> [The task]
Copy out the entries below exactly as they stand, but only from the line containing "payment terms: 10 days -> 7 days" through the line containing "balance: 5955.09 -> 11085.79".

> [Information supplied]
++++++++++

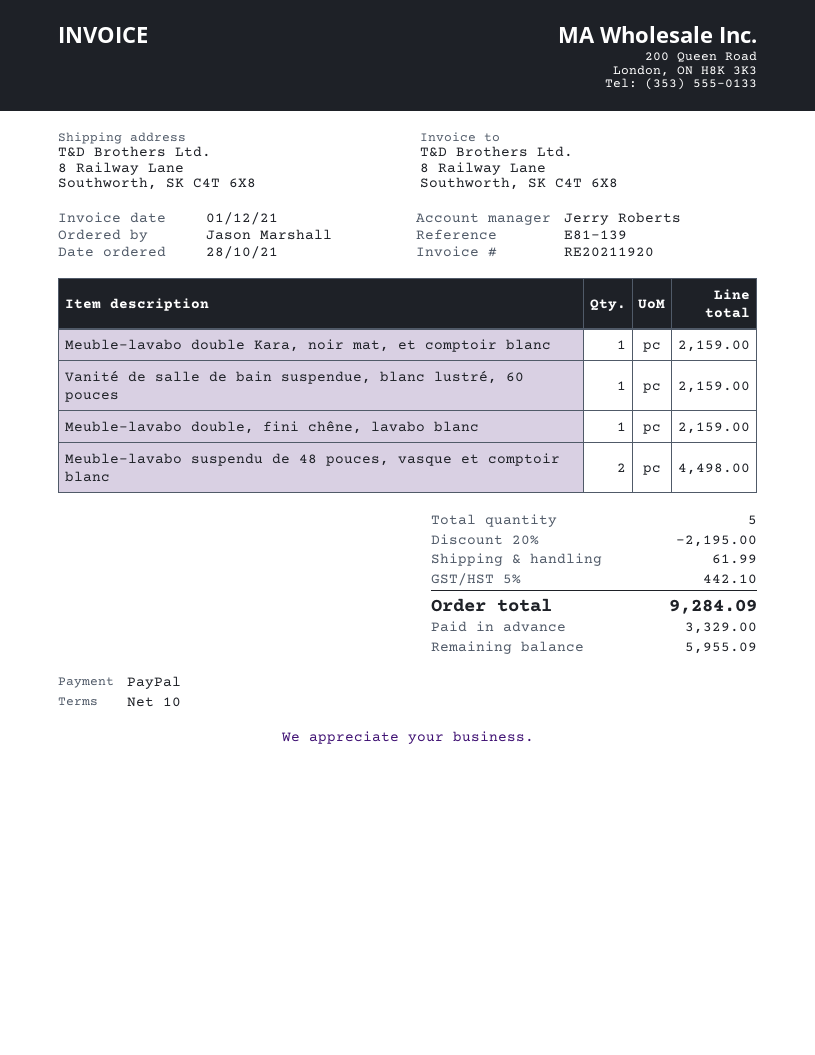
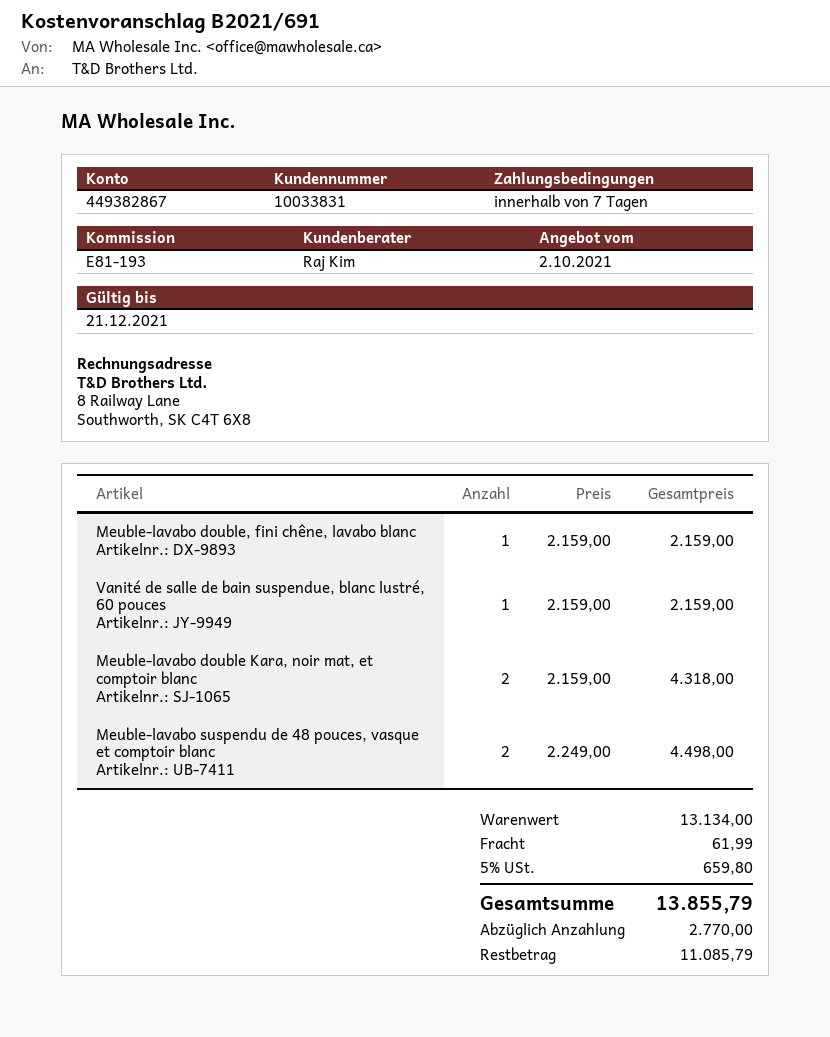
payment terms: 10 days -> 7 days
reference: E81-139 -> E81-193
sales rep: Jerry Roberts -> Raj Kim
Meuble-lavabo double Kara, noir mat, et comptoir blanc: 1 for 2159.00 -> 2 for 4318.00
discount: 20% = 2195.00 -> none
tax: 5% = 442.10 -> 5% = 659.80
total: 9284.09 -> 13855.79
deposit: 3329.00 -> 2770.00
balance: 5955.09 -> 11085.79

++++++++++

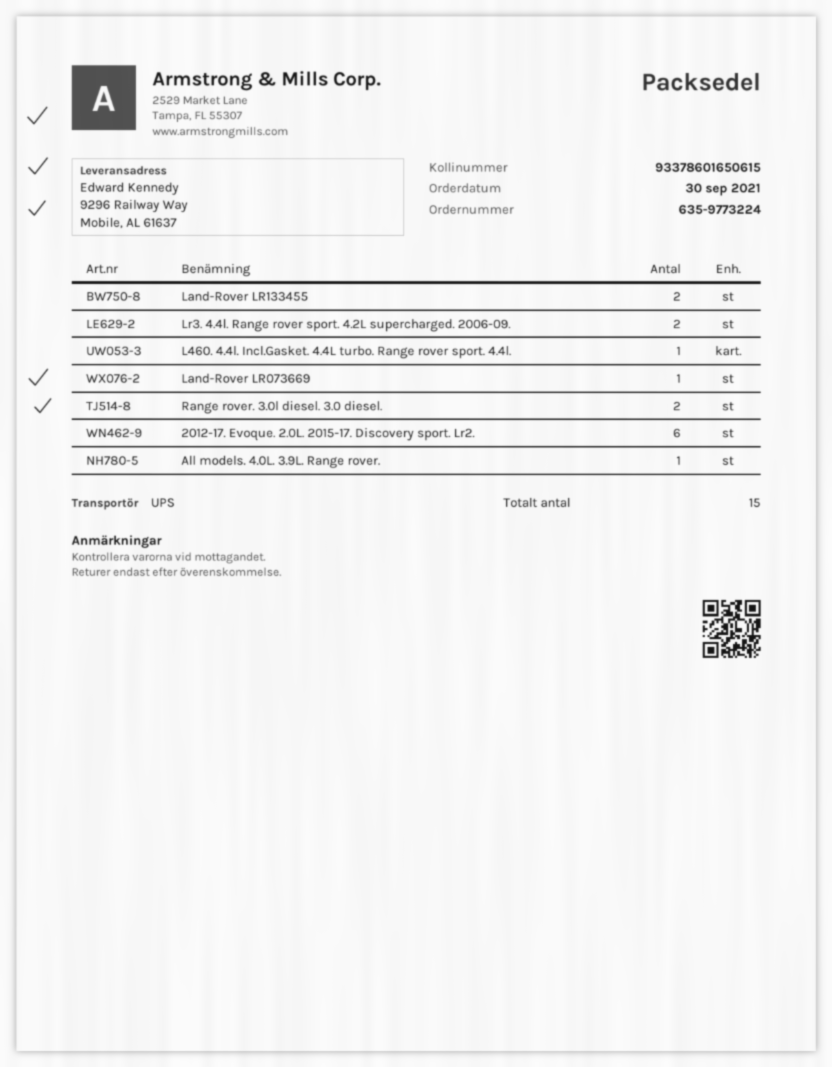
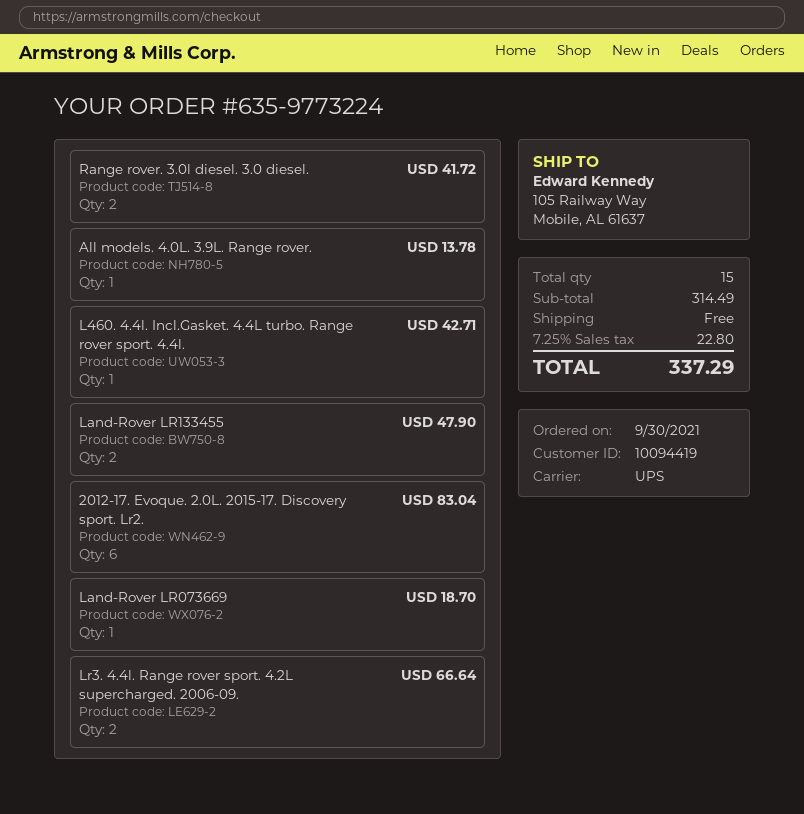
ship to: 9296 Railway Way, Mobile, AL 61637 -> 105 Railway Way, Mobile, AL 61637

++++++++++

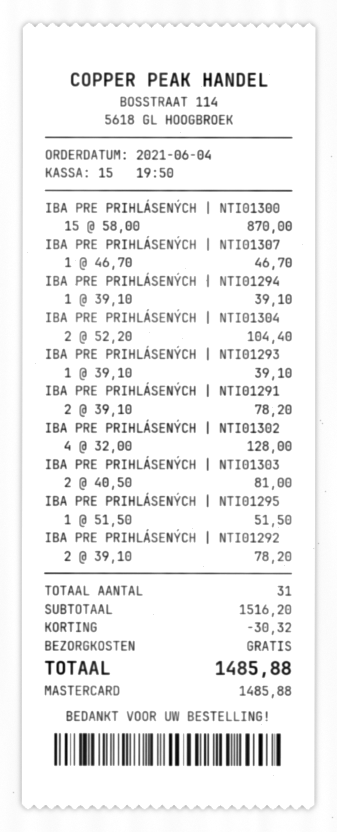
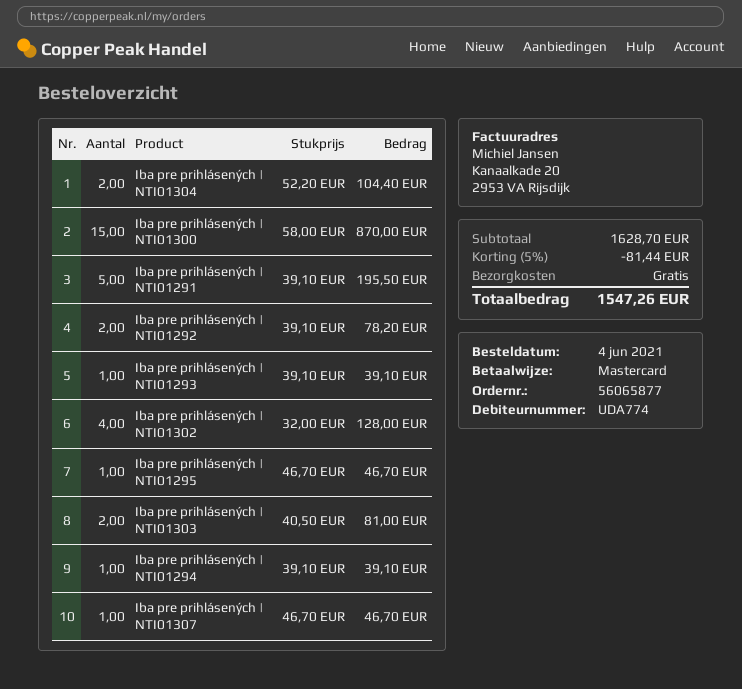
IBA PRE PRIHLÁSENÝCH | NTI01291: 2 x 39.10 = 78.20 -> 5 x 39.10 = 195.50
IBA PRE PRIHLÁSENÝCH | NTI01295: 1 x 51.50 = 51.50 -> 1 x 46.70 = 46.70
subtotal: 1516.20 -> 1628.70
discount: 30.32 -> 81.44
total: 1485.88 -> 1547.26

++++++++++

> [Answer]
payment terms: 10 days -> 7 days
reference: E81-139 -> E81-193
sales rep: Jerry Roberts -> Raj Kim
Meuble-lavabo double Kara, noir mat, et comptoir blanc: 1 for 2159.00 -> 2 for 4318.00
discount: 20% = 2195.00 -> none
tax: 5% = 442.10 -> 5% = 659.80
total: 9284.09 -> 13855.79
deposit: 3329.00 -> 2770.00
balance: 5955.09 -> 11085.79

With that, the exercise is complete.